Hubiera merecido que le multasen por escándalo público, pero no lo hicieron porque al llegar arriba había, en efecto, un viejo chorten y un puesto de control, pero ni un alma en los alrededores. No iba a esperar a que los chinos aparecieran. Eso sí, les dejó la botella vacía de arak sobre la barrera y emprendió la bajada mientras las crestas de niebla que coronaban los picos más lejanos comenzaban a derramarse sobre las laderas. Sólo cuando ya llevaba un par de kilómetros bajando, se preguntó si habría enfilado el sendero correcto. ¿Cuál le dijo Tushita que debía tomar? ¿El de la izquierda o el de la derecha? El de la izquierda, seguro. Se lo repitió veinte veces y, para convencerse, se puso primero a silbar el final de Wish You Where Here de Pink Floyd, y luego a cantar lo que le viniera en gana.
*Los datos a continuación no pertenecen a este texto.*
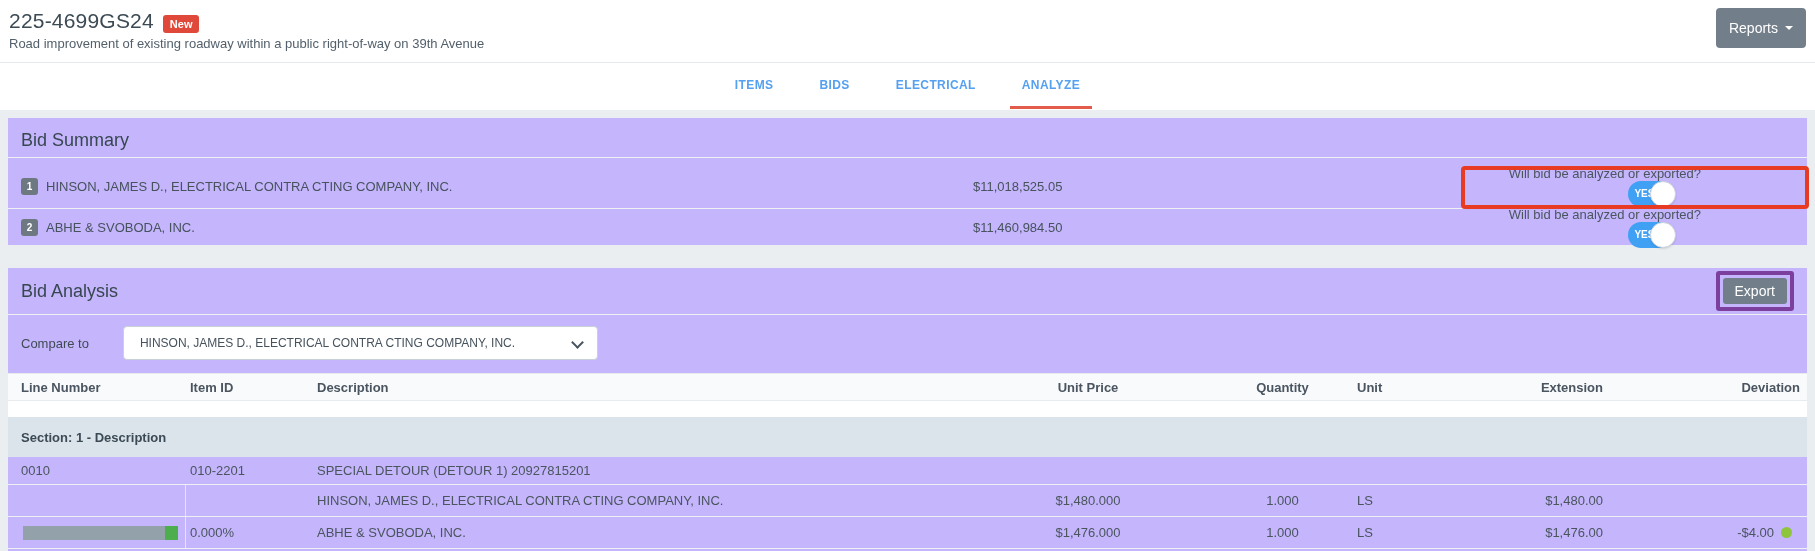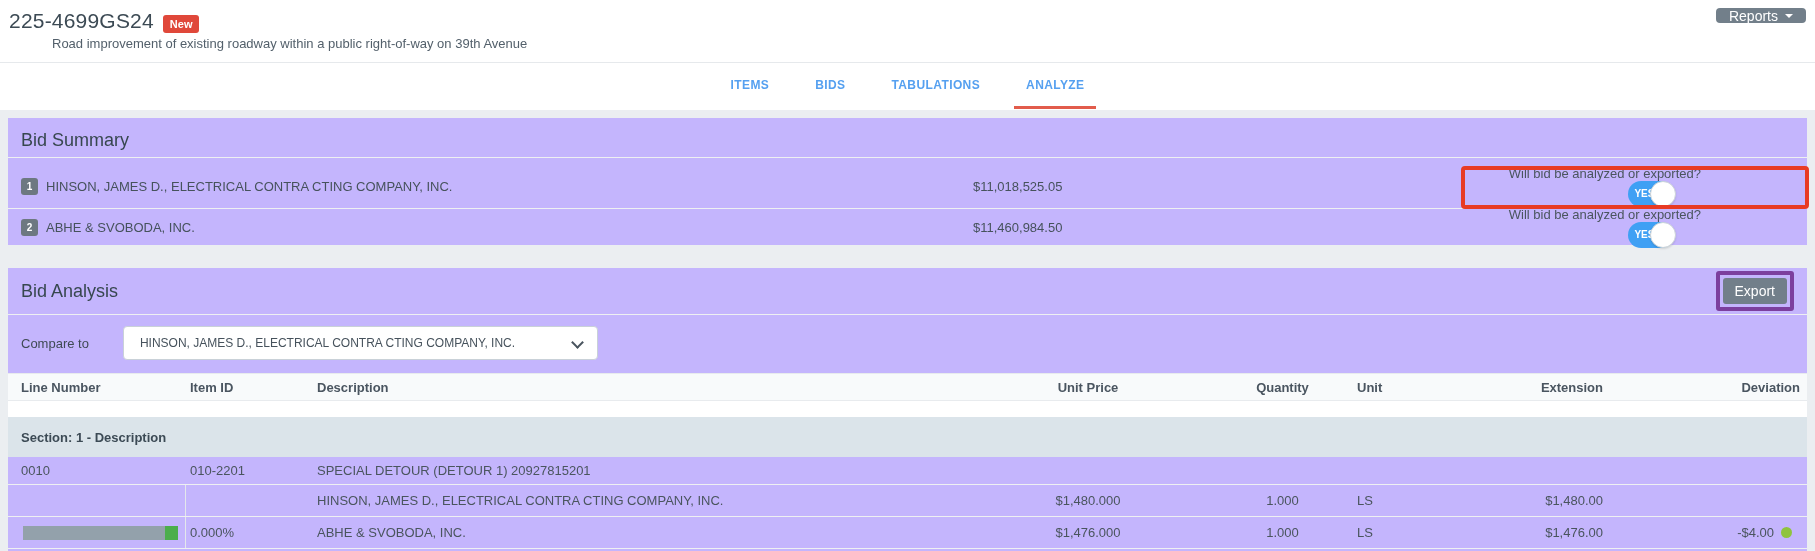"Reports" .reports-btn { height: 15px -> 40px }
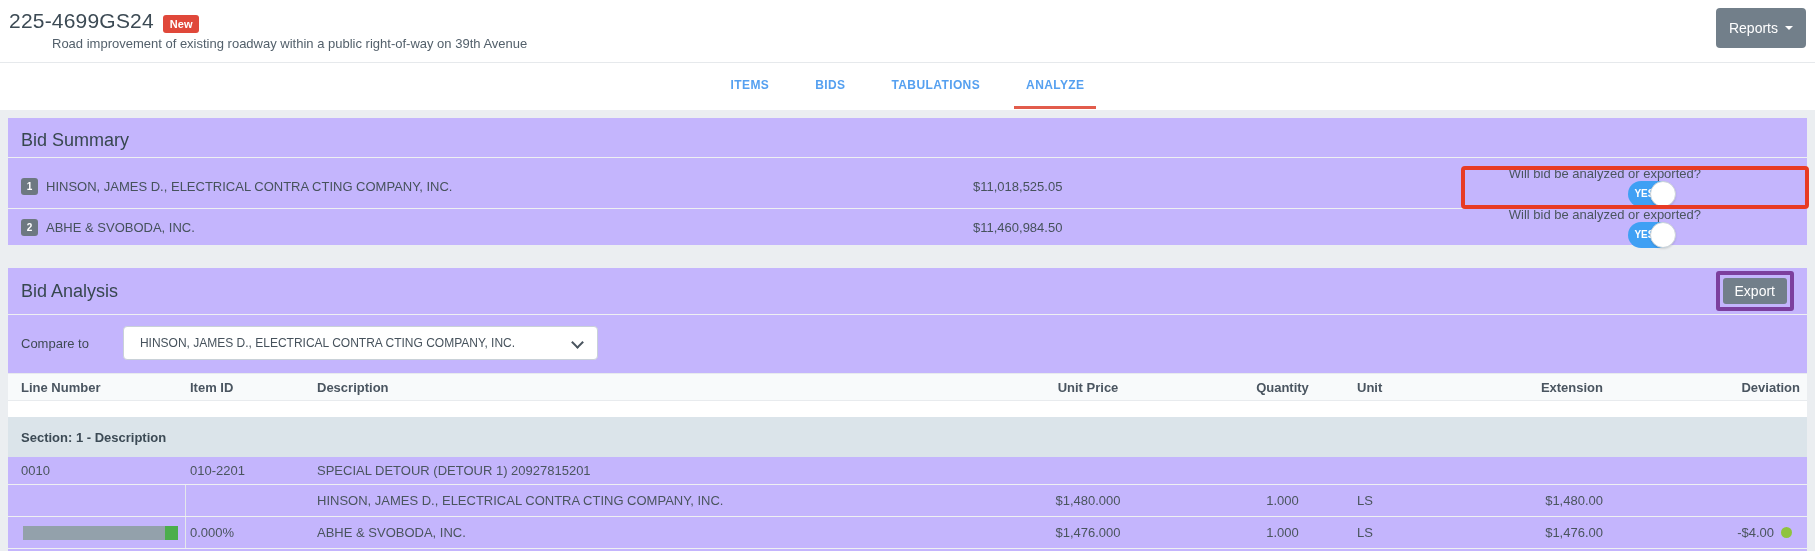"Road improvement of existing roadway" .page-subtitle { margin-left: 43px -> none }
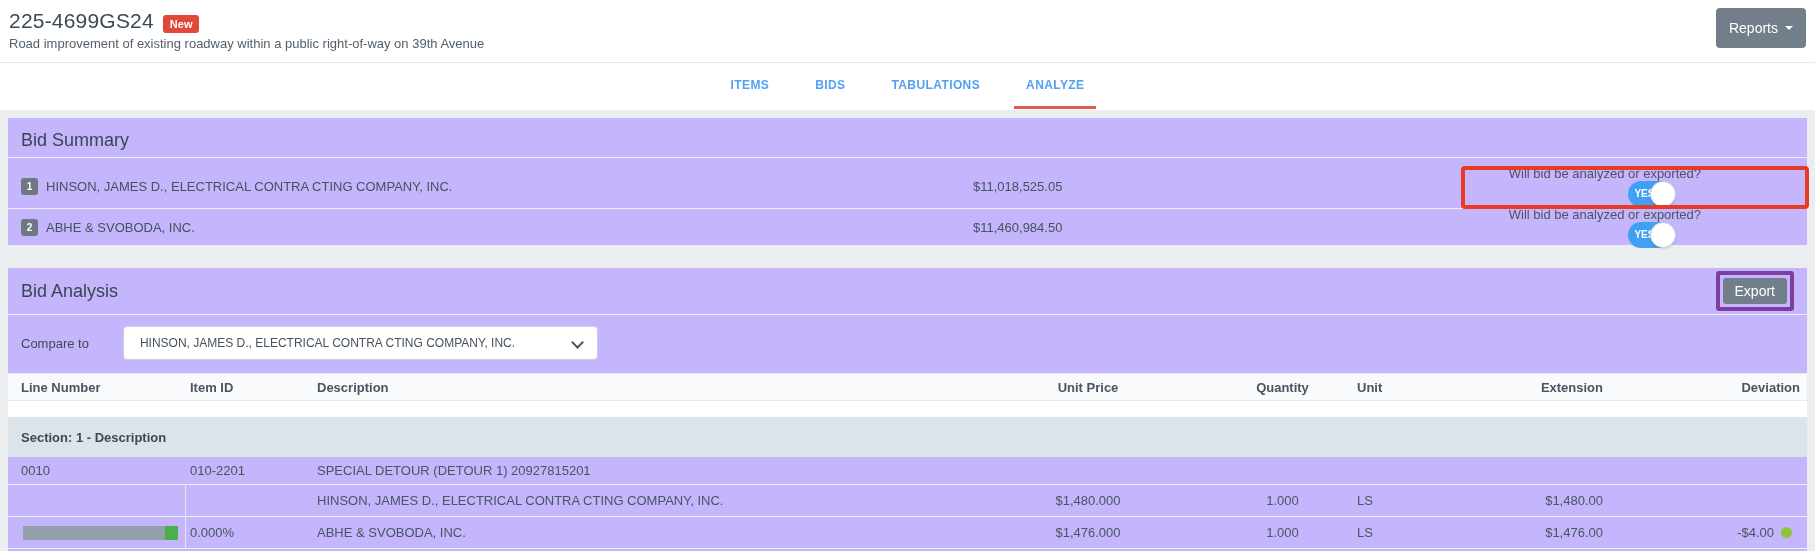"TABULATIONS" button.tab { text: TABULATIONS -> ELECTRICAL }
Hacía mucho tiempo que no experimentaba nada tan maravilloso, que no cantaba riéndose de sí mismo y casi llorando de felicidad. Canciones de los Beatles o de los Rolling Stones, Sargent Veepers y cosas así, a gritos, desafinando horriblemente y riendo a la vez, como una especie de Miguel Strogoff surcando la estepa con su misión especial, como si el sobre lacrado que llevaba encima contuviese las claves para salvar al mundo. Como si fuera ése, verdaderamente, el propósito del que me habló aquella vez, cuando estaba harto de tanta arqueología y decidido a implicarse con su tiempo y con su mundo, ¿hasta el extremo de tomar partido por una guerrilla de liberación?